André Gonzales
“A liberdade se encontra nos limites. Trabalho com essa crença. Se não entendo o que me limita não consigo transpor o que me impede de criar. E transpor os limites não quer dizer desfazê-los, transpor na verdade é reinventá-los.
Tudo tem um limite. O corpo. A palavra. A vida. A existência depende de contornos. Por isso, para mim, a criação é esse jogo de delimitar novos contornos para os já existentes. Transbordar as bordas para definir um novo espaço. Ressignificar os signos. Reinventar a própria existência.

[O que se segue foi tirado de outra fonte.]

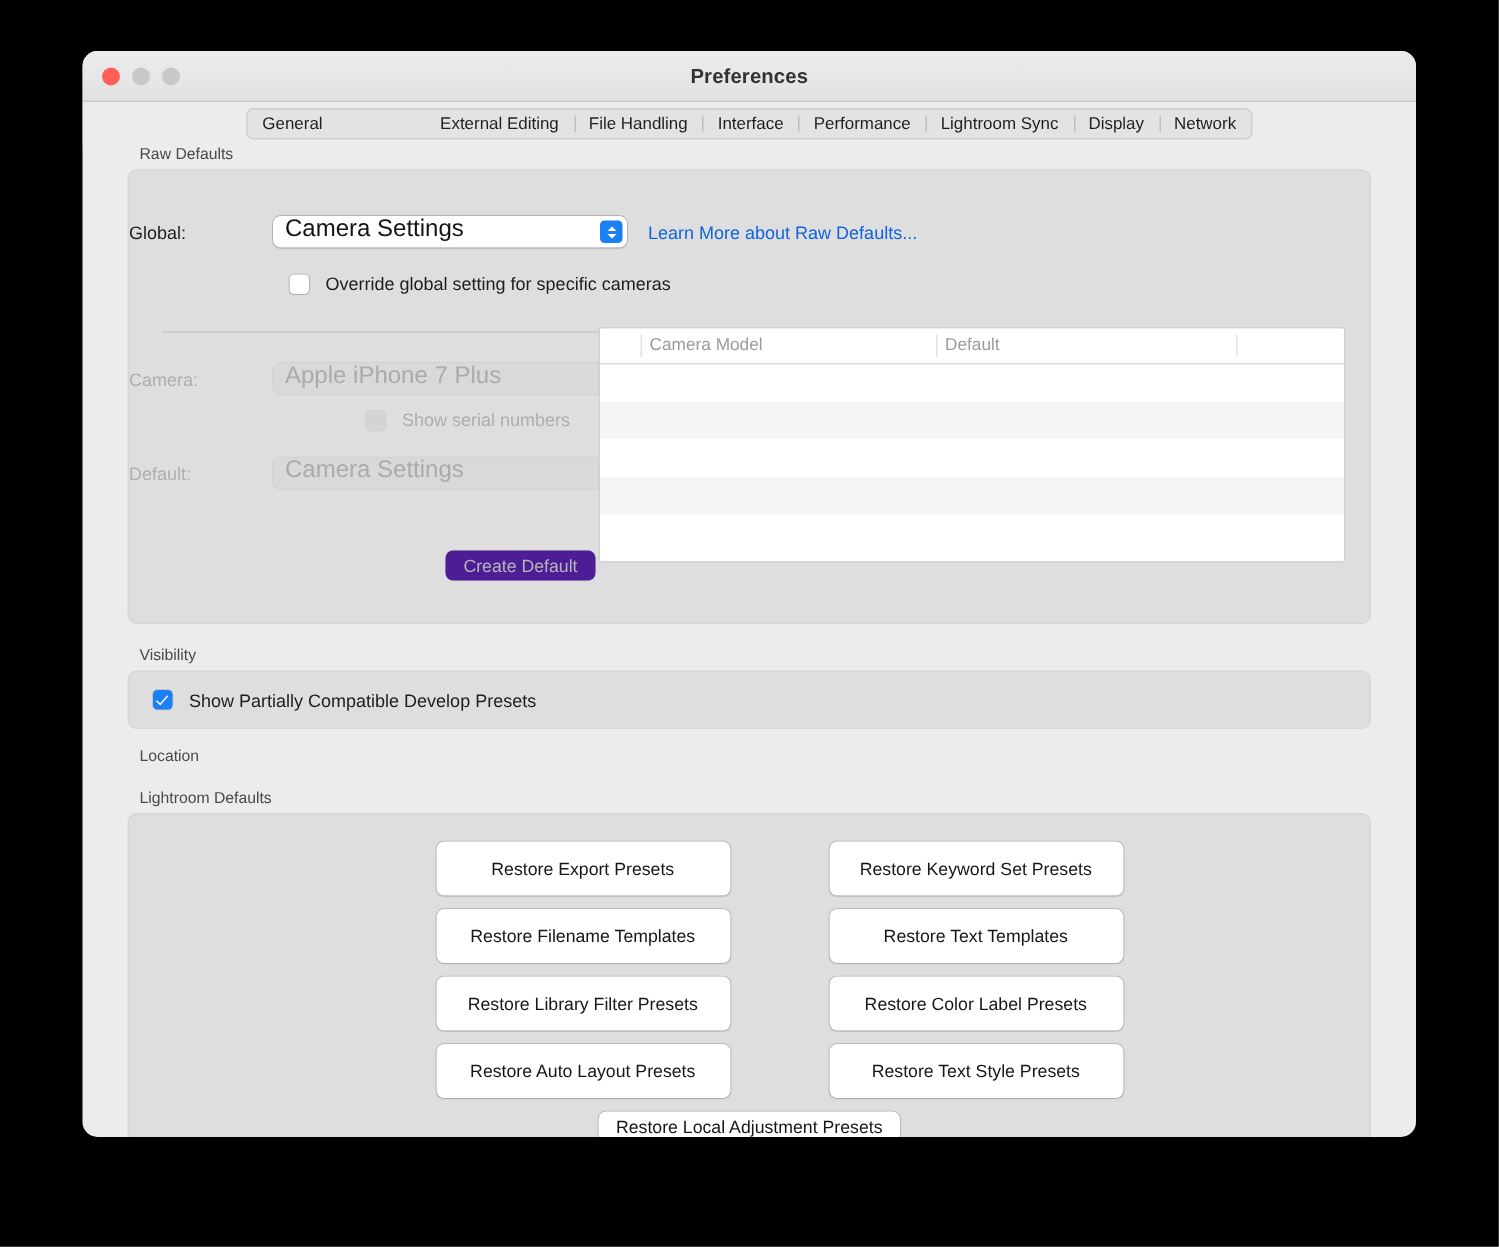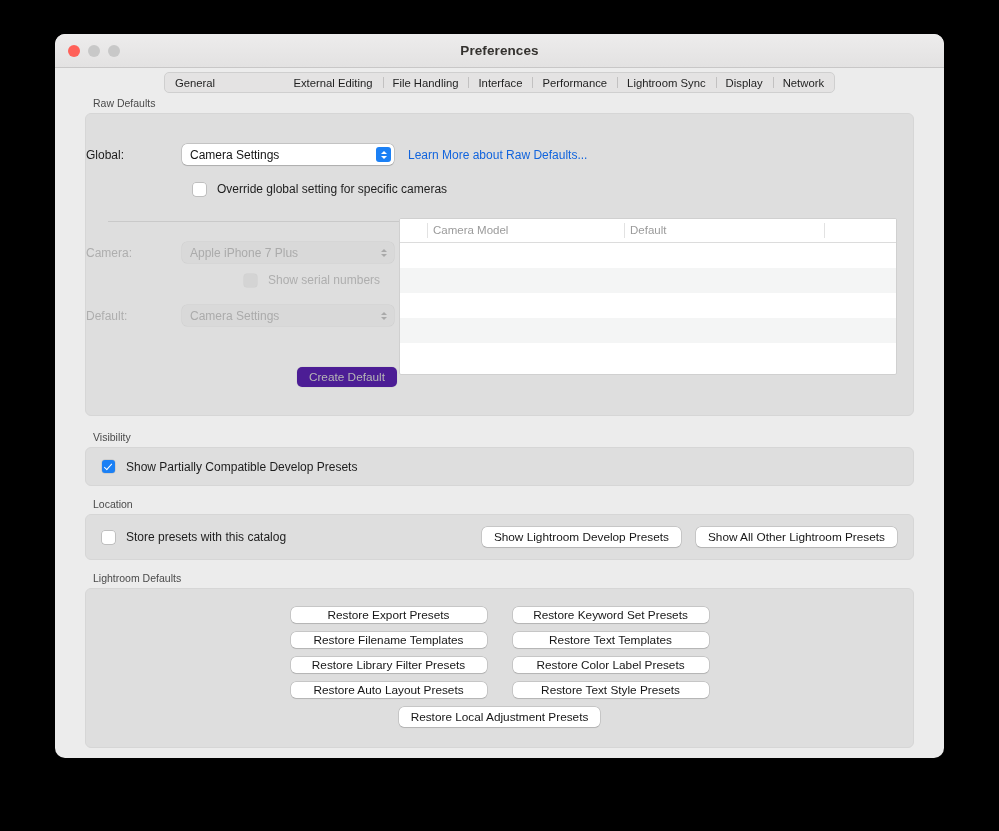"Camera Settings" .popup { align-items: center -> flex-start; font-size: 12px -> 16px; width: 212px -> 236px }
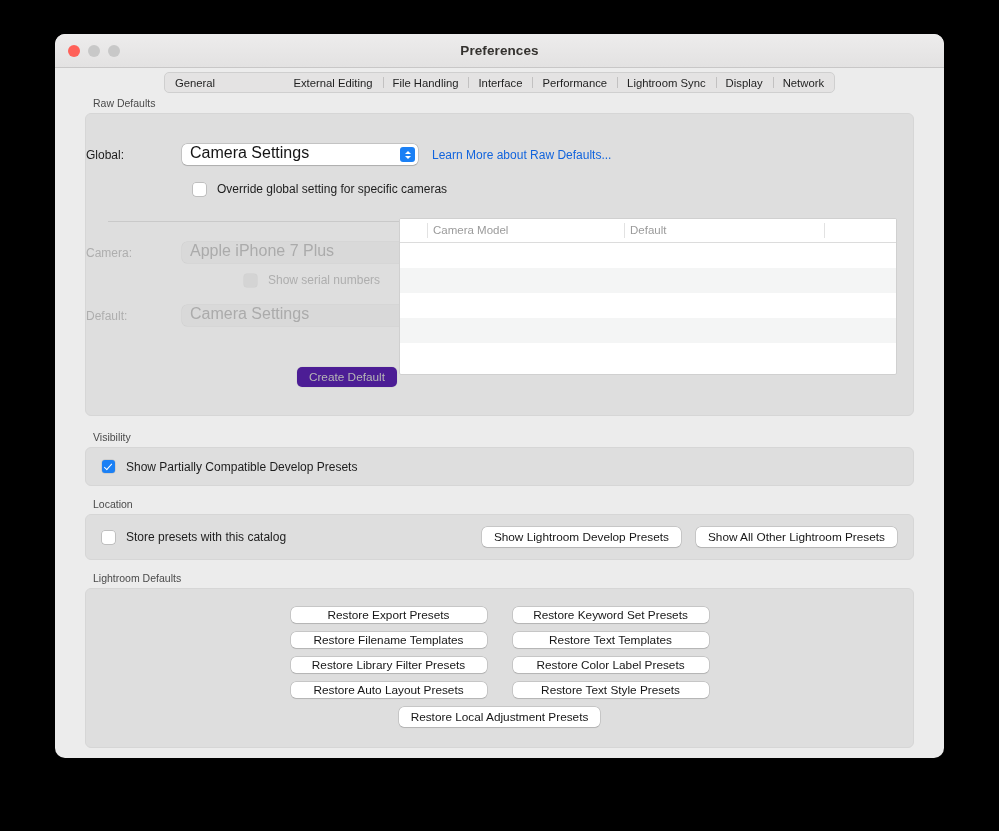"Store presets with this catalog" div.panel { html: <div> <div> <span></span> <span>Store presets with this catalog</span> </div> <div> <div>Show Lightroom Develop Presets</div> <div>Show All Other Lightroom Presets</div> </div> </div> -> none }
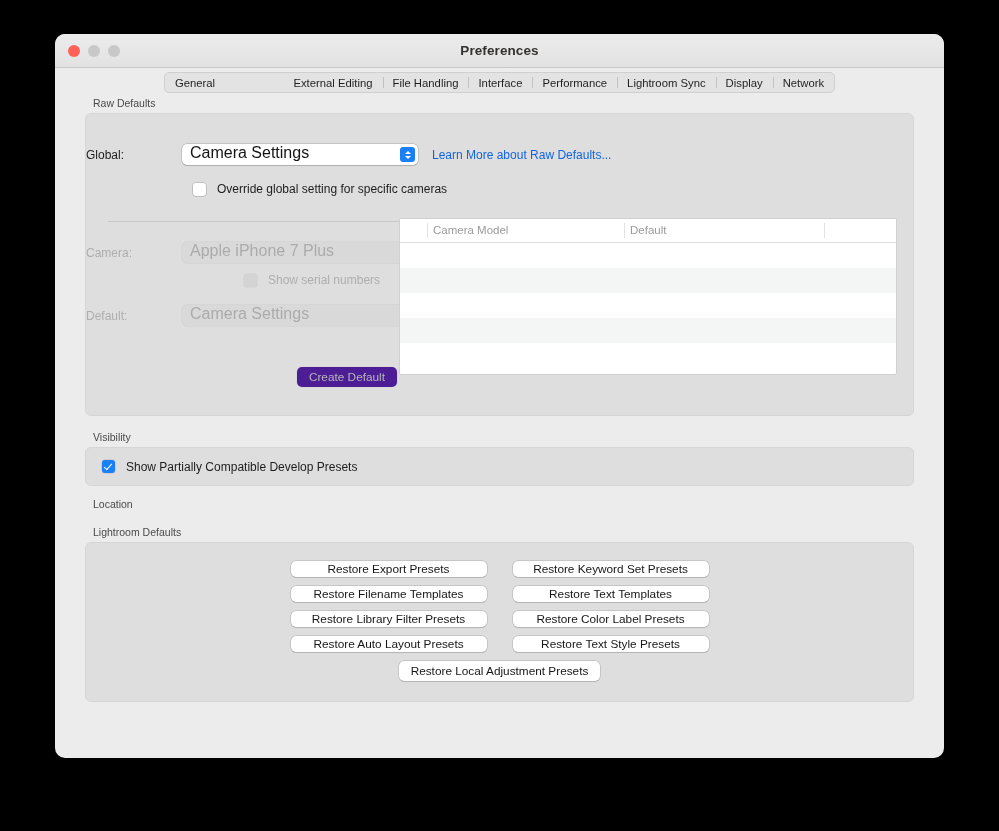"Restore Export Presets" .btn-w { height: 16px -> 36px; margin-left: none -> 40px }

O limite é a base da criação. É a matéria-prima. Afinal, é preciso existir a palavra para existir a metáfora. É preciso a forma para a composição. É preciso a nota para a melodia. É preciso o indivíduo para o coletivo.
Não importa se é na música, no design, na palavra, em um vídeo, em uma interação ou em uma ideia, sempre parto daquilo que me limita. Me entender limitado é me instrumentalizar com as infinitas possibilidades de realizar.
Na música, meu primeiro limite sempre costuma ser a melodia. No Móveis [Coloniais de Acaju, banda brasiliense da qual é vocalista] normalmente criamos a letra depois que a melodia já está definida. Na melodia é possível entender uma intenção, às vezes, até um enredo. De seus intervalos harmônicos, seu tom, seu ritmo, é possível perceber tristeza, alegria, vontade. Além disso, cada melodia me dá uma quantidade de sílabas definida. É primeiro um processo sensorial, de sentir o que a melodia fala para definir um tema, e só num segundo momento, realizar um trabalho mais cognitivo de contar as sílabas, ver que palavra cabe em que lugar, quais os acentos e rimas possíveis. Tudo sem perder a intenção do que se sente com a canção: melodia, métrica, palavra e metáfora.
Para além da música, da arte, da palavra, a própria vida é um limite possível de ser ressignificado. E do meu trabalho eu vejo a possibilidade de fazer dessa vida minha própria metáfora.”
André Gonzales
Músico, designer e artista performático. Formou-se em Desenho Industrial pela UnB e é vocalista e compositor da banda Móveis Coloniais de Acaju desde que cursa o Ensino Médio (1998). Recentemente liderou um bloco de carnaval em Brasília, o Bloco do Amor, que ele acredita também ter sido construído a partir de limites.